● **Task to carry out**:
Extract, in full, the lines below, beginning at the first and ending with the line that contains "font-weight: bold;". Pictures do not belong in the copy.

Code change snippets
----------------

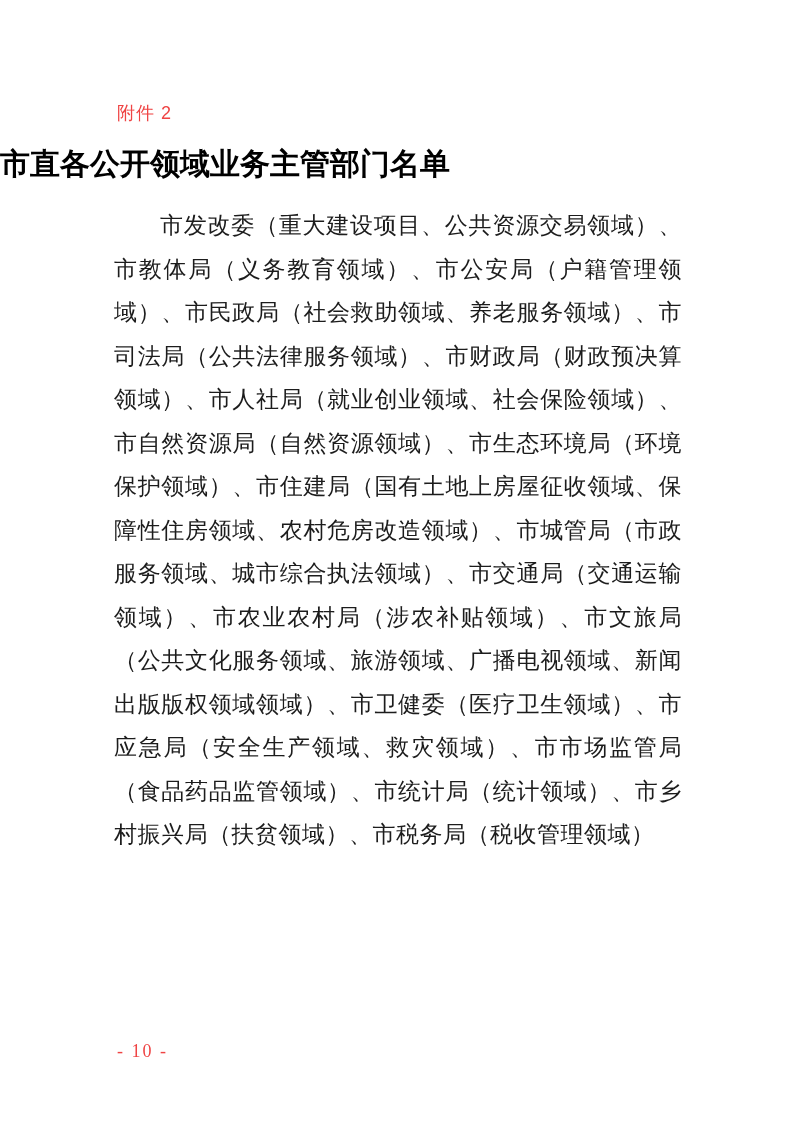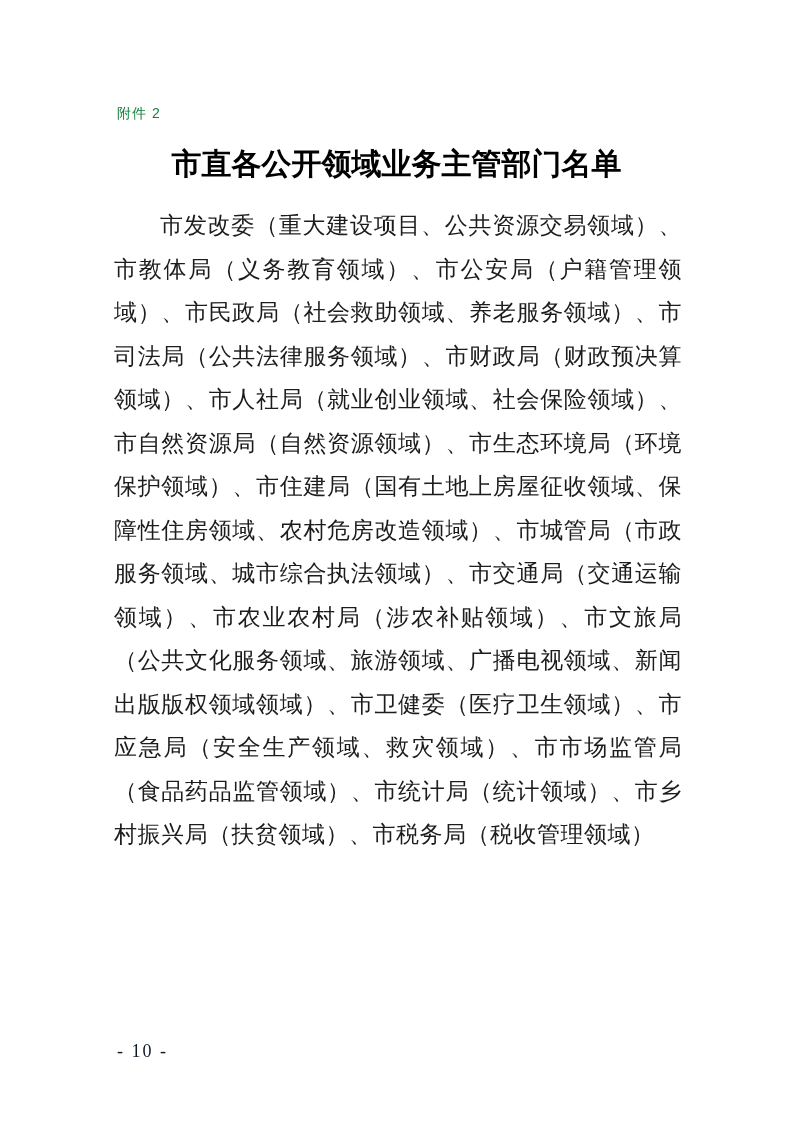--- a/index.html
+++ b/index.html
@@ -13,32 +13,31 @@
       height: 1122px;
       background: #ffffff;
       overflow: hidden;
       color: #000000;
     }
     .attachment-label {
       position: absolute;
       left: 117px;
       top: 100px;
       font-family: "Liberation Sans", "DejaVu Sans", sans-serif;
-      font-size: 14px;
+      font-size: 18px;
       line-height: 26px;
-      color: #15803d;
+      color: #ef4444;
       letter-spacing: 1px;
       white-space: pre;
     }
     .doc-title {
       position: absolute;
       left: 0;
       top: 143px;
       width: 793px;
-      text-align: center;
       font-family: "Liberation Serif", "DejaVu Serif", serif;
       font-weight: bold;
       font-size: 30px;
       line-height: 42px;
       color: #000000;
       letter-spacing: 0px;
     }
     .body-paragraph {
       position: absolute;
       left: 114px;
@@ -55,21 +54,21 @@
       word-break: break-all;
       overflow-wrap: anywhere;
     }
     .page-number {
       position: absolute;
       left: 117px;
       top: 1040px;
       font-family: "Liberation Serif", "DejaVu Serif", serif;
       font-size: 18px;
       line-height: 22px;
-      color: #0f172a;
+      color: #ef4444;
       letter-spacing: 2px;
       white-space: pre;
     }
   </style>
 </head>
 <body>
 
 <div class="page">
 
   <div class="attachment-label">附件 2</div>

----------------

● **Answer for the task**:
--- a/index.html
+++ b/index.html
@@ -13,32 +13,31 @@
       height: 1122px;
       background: #ffffff;
       overflow: hidden;
       color: #000000;
     }
     .attachment-label {
       position: absolute;
       left: 117px;
       top: 100px;
       font-family: "Liberation Sans", "DejaVu Sans", sans-serif;
-      font-size: 14px;
+      font-size: 18px;
       line-height: 26px;
-      color: #15803d;
+      color: #ef4444;
       letter-spacing: 1px;
       white-space: pre;
     }
     .doc-title {
       position: absolute;
       left: 0;
       top: 143px;
       width: 793px;
-      text-align: center;
       font-family: "Liberation Serif", "DejaVu Serif", serif;
       font-weight: bold;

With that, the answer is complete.